Search for bitstring most unlike a set of bitstrings

Asked 7/4, 2019 at 0:16 Answered 10/4, 2019 at 4:47

Solved python python-3.x search bit hamming-distance

I have a set of bitstrings: {'0011', '1100', '1110'} (all bitstrings within a set are of same length).

I want to quickly find the bitstring of same length that has the smallest max-similarity to the set. Max-similarity can be computed as such:

def max_similarity(bitstring, set):
    max = 0
    for item in set:
        temp = 0
        for i in range(len(bitstring)):
            if bitstring[i] == item[i]:
                temp += 1
        if temp > max:
            max = temp
    return max

I know that I can iterate through all the possible bitstrings of that length, compute the max-similarity for each one and finally keep the smallest of these iterations.
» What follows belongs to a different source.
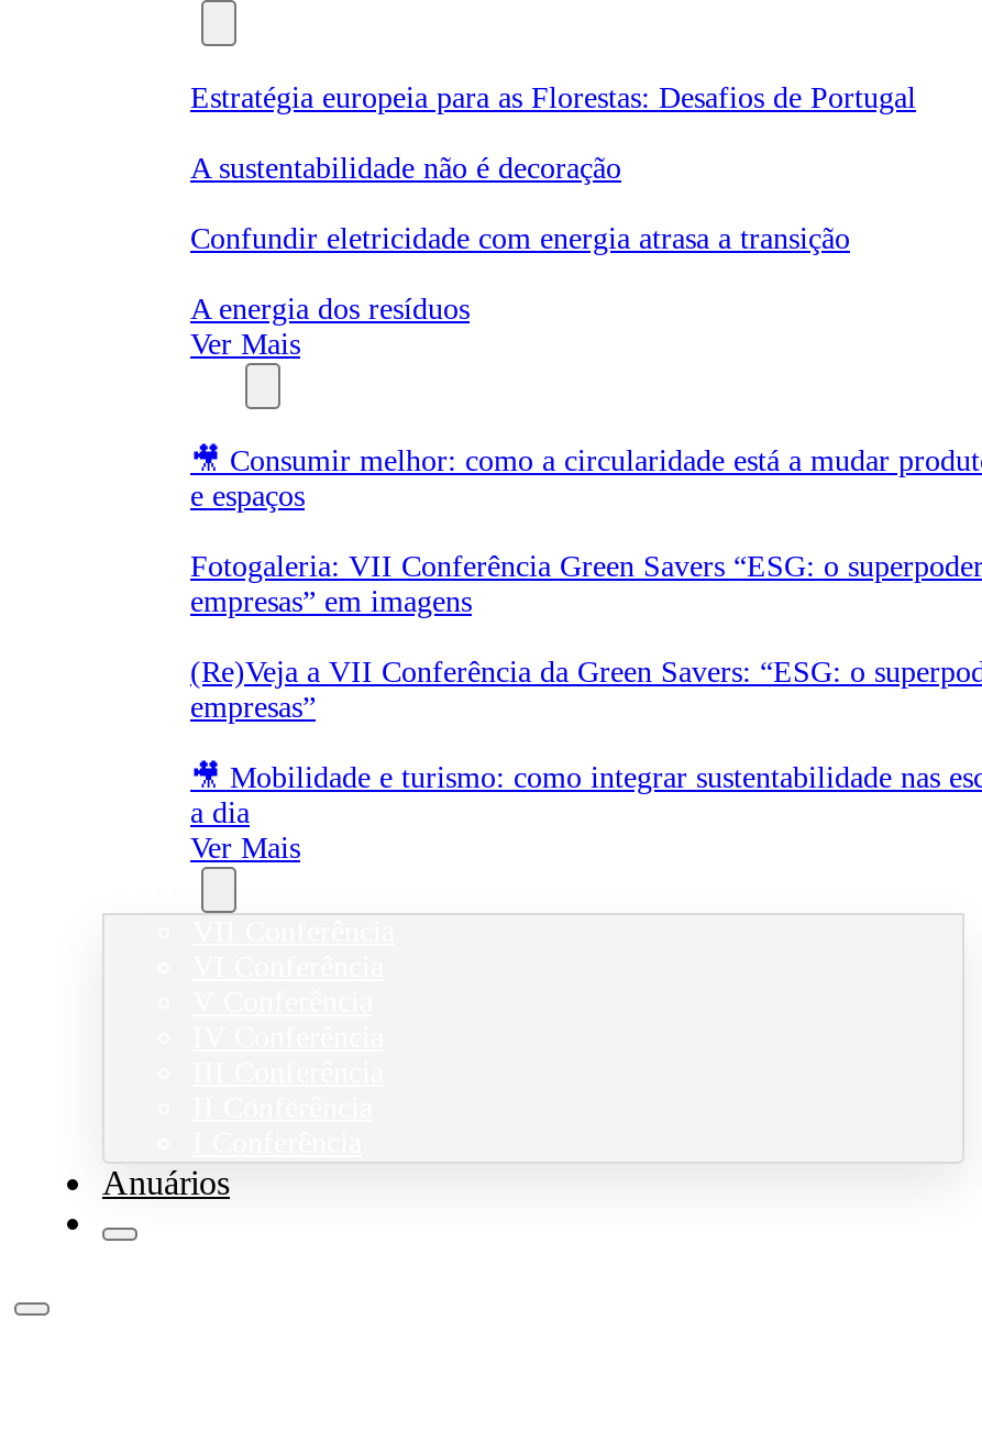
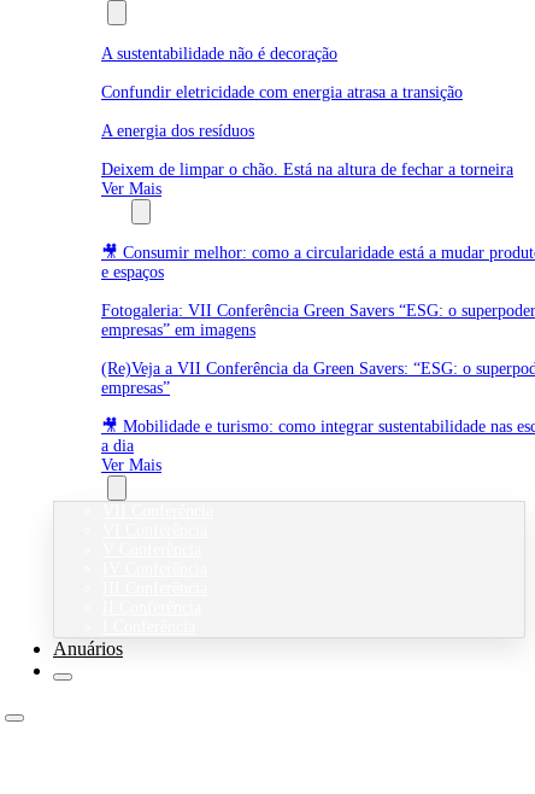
[190,80,916,113] Estratégia europeia para as Florestas: Desafios de Portugal -> none
moved [190,151,850,324] -> [101,44,463,139]: A sustentabilidade não é decoração | Confundir eletricidade com energia atrasa a transição | A energia dos resíduos
none -> [101,160,513,178] Deixem de limpar o chão. Está na altura de fechar a torneira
But this solves the problem in O(2^n). I would like to know if someone sees any quicker alternatives.

I've been playing around with Pythons XOR:

def int2bin(integer, digits):
    if integer >= 0:
        return bin(integer)[2:].zfill(digits)
    else:
        return bin(2**digits + integer)[2:]


def XOR(bitset):  
    intset = [int('{}'.format(bitstring), 2) for bitstring in bitset]

    digits = len(bitset.pop())

    if len(intset) == 1:
        return int2bin(~intset.pop(), digits)        
    else:
        curr = 0    
        while intset:
            curr = curr ^ intset.pop()

        return int2bin(curr, digits)

if __name__ == '__main__':
    bitset1 = {'0011', '1100', '1110'}
    bitset2 = {'01001', '11100', '10111'}
    print(XOR(bitset1))
    print(XOR(bitset2))

>>> python test.py
0001
00010

(Function int2bin stolen from here)

But I've found it works for some input, and not for others. In the test above it finds the correct solution for bitset2, but not for bitset1. Any solutions below O(2^n) available?

Achromic answered 7/4, 2019 at 0:16 Comment(15)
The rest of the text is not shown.